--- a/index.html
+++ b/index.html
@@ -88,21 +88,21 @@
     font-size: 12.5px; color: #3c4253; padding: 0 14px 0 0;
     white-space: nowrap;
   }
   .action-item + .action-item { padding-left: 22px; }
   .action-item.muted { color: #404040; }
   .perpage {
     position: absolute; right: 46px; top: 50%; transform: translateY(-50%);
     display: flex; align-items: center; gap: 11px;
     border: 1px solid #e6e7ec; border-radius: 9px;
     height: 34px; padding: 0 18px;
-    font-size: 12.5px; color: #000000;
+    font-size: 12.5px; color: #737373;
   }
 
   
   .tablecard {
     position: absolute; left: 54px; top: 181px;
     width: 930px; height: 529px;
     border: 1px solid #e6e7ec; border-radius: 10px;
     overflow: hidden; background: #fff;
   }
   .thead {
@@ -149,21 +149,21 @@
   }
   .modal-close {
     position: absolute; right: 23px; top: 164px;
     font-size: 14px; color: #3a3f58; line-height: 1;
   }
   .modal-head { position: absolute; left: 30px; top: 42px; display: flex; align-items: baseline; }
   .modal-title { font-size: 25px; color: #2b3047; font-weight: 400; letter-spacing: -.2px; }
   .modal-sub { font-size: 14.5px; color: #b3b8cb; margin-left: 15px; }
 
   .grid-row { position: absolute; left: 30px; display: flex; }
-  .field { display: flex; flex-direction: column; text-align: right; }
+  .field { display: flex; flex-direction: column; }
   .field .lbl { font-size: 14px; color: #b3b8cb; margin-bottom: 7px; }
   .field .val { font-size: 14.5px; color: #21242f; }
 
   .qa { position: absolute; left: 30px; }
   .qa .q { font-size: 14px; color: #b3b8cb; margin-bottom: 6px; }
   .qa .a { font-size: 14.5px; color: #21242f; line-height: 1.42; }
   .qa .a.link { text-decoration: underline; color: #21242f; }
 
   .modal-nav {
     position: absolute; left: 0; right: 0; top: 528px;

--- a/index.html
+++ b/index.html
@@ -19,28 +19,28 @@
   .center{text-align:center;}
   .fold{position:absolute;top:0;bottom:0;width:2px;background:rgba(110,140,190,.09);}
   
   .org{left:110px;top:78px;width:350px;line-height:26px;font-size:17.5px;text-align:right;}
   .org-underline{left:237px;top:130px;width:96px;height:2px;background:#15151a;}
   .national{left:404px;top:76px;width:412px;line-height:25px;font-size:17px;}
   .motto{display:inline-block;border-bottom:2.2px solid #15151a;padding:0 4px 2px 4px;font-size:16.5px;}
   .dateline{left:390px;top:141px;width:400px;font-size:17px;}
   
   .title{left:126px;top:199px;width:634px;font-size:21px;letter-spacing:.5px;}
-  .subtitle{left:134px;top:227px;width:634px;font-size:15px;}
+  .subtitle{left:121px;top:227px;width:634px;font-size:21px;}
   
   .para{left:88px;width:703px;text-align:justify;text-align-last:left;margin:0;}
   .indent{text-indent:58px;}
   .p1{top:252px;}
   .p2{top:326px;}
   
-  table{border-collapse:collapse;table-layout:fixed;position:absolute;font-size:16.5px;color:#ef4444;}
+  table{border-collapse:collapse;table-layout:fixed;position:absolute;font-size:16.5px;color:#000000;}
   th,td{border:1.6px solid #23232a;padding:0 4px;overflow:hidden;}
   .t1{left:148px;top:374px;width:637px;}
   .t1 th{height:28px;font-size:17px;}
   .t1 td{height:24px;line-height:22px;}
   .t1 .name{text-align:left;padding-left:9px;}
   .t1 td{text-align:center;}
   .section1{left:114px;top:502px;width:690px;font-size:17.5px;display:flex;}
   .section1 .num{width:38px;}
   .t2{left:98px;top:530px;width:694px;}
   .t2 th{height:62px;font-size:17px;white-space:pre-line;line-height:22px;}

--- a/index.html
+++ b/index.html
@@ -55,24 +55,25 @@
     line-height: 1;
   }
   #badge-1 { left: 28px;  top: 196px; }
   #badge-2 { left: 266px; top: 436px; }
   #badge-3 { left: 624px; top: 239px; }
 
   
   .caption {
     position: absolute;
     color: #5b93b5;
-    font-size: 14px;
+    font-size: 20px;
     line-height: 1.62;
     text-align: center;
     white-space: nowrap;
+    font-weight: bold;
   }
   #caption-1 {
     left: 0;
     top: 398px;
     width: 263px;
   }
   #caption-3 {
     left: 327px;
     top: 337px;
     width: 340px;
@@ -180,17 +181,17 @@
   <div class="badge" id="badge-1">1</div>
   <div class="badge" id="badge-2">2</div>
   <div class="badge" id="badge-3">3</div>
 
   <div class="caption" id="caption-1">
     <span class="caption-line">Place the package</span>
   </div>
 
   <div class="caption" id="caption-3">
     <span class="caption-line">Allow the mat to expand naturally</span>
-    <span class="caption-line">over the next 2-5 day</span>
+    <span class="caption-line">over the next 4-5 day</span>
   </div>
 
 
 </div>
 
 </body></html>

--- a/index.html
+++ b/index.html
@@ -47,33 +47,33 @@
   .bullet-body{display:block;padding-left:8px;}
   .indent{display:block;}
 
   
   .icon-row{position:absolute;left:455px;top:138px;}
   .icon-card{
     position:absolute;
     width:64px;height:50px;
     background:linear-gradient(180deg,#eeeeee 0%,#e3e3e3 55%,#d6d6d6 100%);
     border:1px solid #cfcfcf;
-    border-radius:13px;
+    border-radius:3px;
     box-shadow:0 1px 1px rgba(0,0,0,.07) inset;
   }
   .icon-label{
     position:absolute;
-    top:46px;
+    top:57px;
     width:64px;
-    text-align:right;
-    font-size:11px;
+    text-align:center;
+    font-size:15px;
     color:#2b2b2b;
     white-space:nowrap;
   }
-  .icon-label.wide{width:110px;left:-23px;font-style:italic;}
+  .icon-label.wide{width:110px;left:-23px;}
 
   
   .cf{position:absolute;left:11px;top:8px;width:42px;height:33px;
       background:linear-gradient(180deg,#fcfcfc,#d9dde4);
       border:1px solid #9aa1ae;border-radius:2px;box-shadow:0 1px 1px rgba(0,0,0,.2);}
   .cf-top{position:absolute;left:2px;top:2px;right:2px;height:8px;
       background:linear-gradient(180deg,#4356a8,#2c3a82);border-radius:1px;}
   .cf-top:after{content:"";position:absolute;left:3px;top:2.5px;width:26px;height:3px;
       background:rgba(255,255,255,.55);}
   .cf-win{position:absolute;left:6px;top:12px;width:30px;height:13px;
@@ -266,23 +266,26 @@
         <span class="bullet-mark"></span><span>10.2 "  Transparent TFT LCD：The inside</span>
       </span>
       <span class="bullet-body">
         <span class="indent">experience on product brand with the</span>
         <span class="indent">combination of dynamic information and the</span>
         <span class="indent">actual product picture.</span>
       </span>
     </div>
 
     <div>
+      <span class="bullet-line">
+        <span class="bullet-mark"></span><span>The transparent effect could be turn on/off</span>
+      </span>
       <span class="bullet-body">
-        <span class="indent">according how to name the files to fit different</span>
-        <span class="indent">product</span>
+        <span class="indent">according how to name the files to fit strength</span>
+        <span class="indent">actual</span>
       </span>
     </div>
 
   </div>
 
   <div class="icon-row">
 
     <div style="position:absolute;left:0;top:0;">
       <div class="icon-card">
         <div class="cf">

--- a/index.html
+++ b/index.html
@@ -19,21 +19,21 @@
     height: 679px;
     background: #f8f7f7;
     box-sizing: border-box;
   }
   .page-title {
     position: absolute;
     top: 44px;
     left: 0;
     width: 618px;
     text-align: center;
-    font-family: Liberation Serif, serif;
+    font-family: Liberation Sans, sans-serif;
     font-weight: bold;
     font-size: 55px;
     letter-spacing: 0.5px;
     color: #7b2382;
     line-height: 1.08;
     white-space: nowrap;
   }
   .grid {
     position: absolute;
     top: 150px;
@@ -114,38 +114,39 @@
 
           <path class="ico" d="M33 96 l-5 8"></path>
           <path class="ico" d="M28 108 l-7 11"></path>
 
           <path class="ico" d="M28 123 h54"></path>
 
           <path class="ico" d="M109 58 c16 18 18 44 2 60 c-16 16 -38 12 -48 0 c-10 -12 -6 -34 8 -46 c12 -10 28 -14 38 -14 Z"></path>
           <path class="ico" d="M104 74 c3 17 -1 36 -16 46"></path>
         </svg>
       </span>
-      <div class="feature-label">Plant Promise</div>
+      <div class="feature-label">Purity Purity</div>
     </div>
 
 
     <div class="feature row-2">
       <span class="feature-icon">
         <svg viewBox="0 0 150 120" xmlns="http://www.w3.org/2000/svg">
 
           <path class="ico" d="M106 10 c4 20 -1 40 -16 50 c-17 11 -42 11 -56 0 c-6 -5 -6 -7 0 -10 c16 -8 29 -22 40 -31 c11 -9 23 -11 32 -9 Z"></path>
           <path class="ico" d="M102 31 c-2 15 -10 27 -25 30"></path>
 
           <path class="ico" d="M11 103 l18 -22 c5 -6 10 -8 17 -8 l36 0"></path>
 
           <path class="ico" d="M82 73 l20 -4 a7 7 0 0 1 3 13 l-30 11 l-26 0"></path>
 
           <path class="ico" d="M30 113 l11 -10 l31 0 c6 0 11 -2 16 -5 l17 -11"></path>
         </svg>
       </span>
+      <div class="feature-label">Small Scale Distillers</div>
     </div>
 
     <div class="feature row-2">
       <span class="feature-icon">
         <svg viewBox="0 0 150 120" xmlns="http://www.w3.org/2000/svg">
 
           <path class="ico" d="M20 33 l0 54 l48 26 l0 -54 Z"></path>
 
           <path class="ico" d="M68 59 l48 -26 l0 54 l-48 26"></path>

## What is expected
Return the entries exactly through the "-149,21 +149,21 @@" line.

## Reply to the task
--- a/index.html
+++ b/index.html
@@ -88,21 +88,21 @@
     font-size: 12.5px; color: #3c4253; padding: 0 14px 0 0;
     white-space: nowrap;
   }
   .action-item + .action-item { padding-left: 22px; }
   .action-item.muted { color: #404040; }
   .perpage {
     position: absolute; right: 46px; top: 50%; transform: translateY(-50%);
     display: flex; align-items: center; gap: 11px;
     border: 1px solid #e6e7ec; border-radius: 9px;
     height: 34px; padding: 0 18px;
-    font-size: 12.5px; color: #000000;
+    font-size: 12.5px; color: #737373;
   }
 
   
   .tablecard {
     position: absolute; left: 54px; top: 181px;
     width: 930px; height: 529px;
     border: 1px solid #e6e7ec; border-radius: 10px;
     overflow: hidden; background: #fff;
   }
   .thead {
@@ -149,21 +149,21 @@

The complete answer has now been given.